» **PROVIDED ENTRIES**:
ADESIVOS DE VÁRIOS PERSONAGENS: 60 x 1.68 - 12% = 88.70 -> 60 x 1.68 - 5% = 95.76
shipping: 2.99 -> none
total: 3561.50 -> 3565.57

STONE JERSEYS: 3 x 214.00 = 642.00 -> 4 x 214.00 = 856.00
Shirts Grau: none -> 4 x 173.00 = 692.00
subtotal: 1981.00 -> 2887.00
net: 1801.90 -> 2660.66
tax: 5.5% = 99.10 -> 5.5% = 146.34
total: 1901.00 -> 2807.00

==

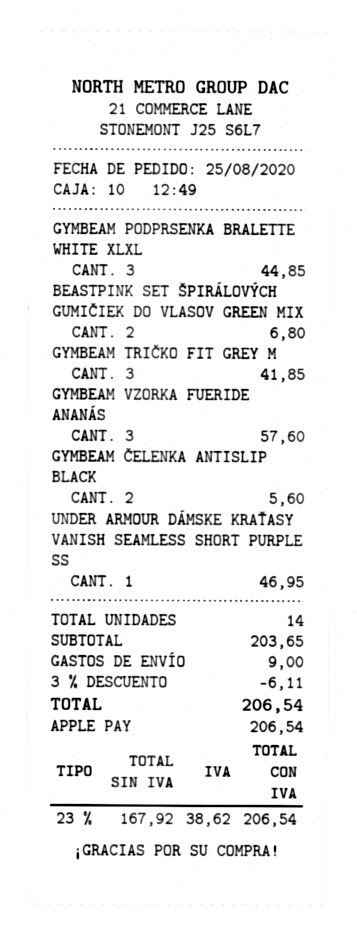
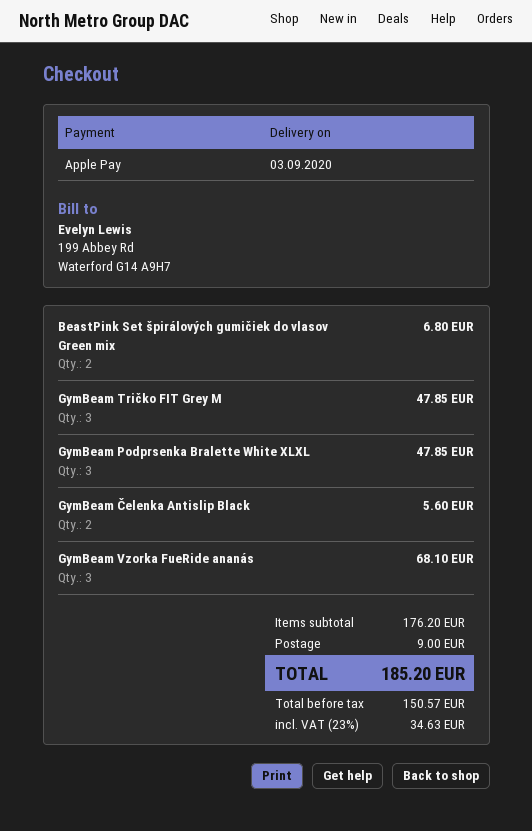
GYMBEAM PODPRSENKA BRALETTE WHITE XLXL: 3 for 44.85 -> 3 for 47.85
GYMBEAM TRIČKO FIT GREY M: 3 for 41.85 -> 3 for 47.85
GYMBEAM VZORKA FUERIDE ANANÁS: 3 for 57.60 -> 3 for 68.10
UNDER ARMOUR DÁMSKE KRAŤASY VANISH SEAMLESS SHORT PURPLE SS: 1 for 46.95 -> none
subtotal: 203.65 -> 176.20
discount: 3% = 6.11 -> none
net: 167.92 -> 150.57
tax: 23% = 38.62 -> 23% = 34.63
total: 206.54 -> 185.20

» **EXERCISE PROMPT**: Filter the listing above by the word "none"; copy each line that passes.

» **ANSWER TO THE PROBLEM**:
shipping: 2.99 -> none
Shirts Grau: none -> 4 x 173.00 = 692.00
UNDER ARMOUR DÁMSKE KRAŤASY VANISH SEAMLESS SHORT PURPLE SS: 1 for 46.95 -> none
discount: 3% = 6.11 -> none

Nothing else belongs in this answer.